DESCRIPTION OF THE TASK: Look through the records below, and copy out every line that holds the string "position".
━━━━━ TASK DATA ━━━━━
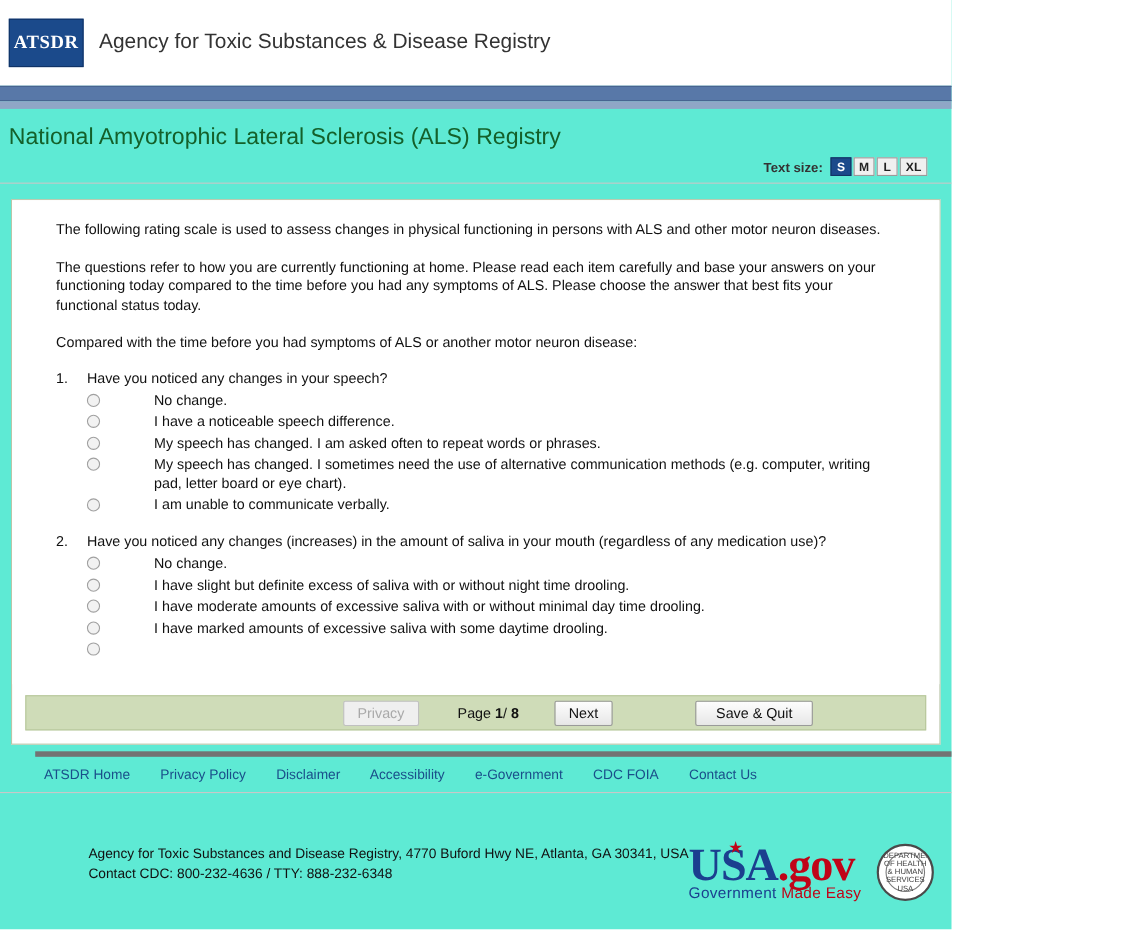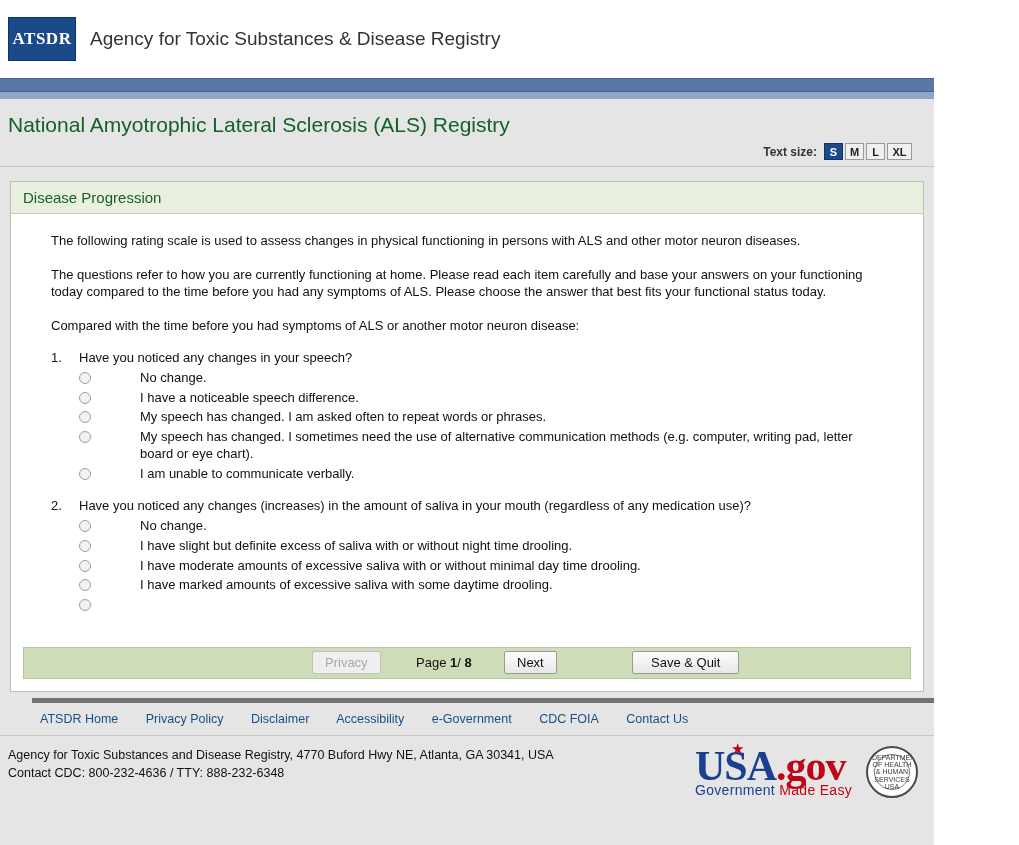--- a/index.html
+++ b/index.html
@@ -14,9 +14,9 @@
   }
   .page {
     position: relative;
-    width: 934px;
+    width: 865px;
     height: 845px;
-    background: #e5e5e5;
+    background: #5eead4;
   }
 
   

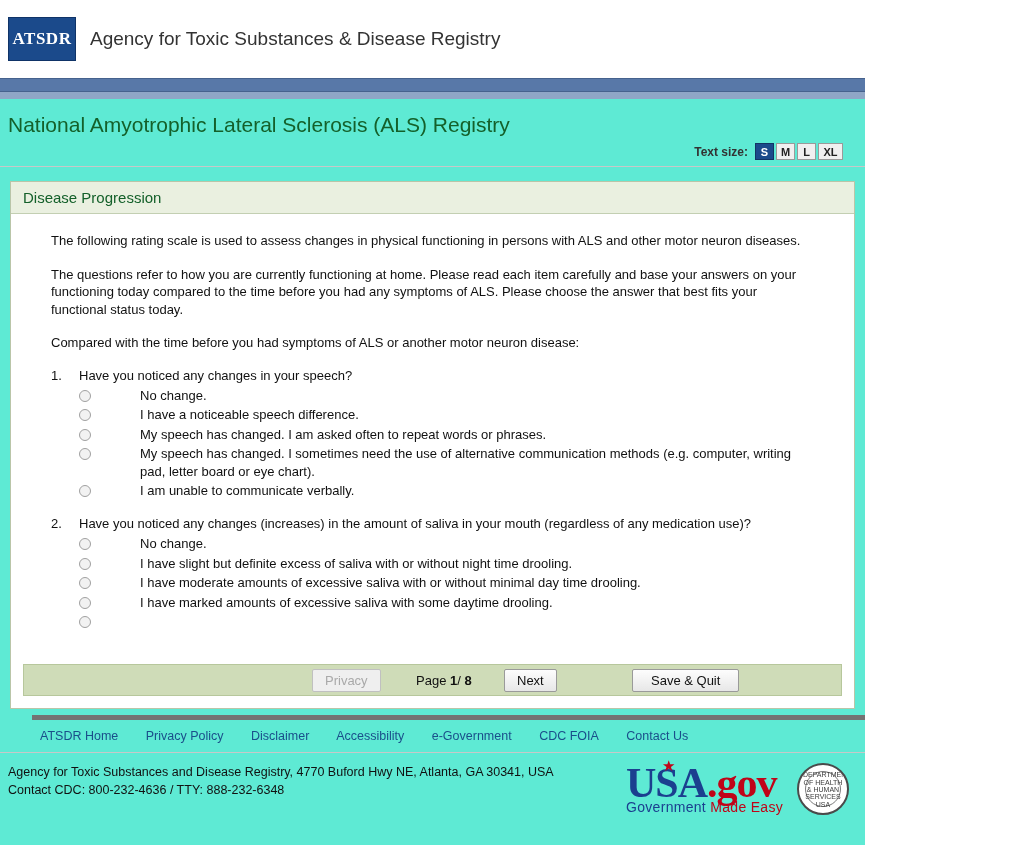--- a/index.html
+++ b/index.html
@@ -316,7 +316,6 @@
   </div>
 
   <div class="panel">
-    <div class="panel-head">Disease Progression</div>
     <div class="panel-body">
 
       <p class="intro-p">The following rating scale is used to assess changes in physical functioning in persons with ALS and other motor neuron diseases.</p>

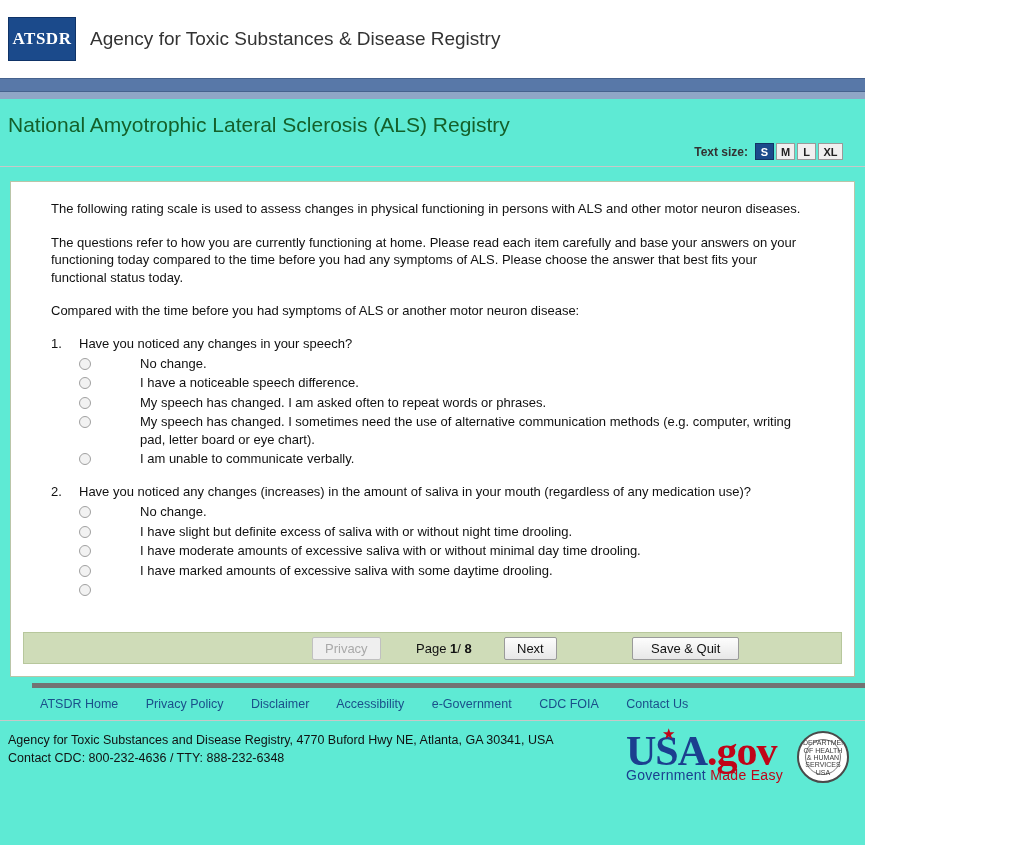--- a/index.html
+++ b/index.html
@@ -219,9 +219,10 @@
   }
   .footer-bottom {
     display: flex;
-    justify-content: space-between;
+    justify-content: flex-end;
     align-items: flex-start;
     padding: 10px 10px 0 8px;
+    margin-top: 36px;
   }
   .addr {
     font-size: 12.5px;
━━━━━
━━━━━ TASK DATA ━━━━━
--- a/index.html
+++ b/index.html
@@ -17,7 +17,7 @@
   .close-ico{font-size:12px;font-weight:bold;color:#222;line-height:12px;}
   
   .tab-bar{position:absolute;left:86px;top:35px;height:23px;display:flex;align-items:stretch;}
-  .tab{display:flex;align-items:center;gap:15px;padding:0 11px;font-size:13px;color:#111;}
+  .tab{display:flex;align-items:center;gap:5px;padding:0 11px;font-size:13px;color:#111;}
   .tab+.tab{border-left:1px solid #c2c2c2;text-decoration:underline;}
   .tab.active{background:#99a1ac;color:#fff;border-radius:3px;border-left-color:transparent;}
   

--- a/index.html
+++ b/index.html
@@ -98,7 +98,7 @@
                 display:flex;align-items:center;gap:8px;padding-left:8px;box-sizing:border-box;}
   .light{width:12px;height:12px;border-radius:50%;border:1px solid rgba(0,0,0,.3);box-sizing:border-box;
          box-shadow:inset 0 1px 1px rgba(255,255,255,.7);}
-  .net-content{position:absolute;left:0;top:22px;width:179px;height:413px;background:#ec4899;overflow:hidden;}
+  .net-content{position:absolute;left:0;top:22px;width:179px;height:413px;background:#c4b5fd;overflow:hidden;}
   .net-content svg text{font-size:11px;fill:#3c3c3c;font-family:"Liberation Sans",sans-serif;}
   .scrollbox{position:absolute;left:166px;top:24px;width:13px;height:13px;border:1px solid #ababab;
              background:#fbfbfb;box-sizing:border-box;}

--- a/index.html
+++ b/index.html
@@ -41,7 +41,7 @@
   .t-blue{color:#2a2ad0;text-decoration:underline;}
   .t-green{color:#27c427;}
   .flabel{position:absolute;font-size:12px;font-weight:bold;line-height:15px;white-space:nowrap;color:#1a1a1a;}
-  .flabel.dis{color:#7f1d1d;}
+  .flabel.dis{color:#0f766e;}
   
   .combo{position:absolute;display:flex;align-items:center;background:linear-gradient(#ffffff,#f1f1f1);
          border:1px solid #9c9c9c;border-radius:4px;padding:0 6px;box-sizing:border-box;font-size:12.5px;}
━━━━━
RESULT OF THIS TASK:
     position: relative;
   .tab-bar{position:absolute;left:86px;top:35px;height:23px;display:flex;align-items:stretch;}
-  .net-content{position:absolute;left:0;top:22px;width:179px;height:413px;background:#ec4899;overflow:hidden;}
+  .net-content{position:absolute;left:0;top:22px;width:179px;height:413px;background:#c4b5fd;overflow:hidden;}
   .scrollbox{position:absolute;left:166px;top:24px;width:13px;height:13px;border:1px solid #ababab;
   .flabel{position:absolute;font-size:12px;font-weight:bold;line-height:15px;white-space:nowrap;color:#1a1a1a;}
   .combo{position:absolute;display:flex;align-items:center;background:linear-gradient(#ffffff,#f1f1f1);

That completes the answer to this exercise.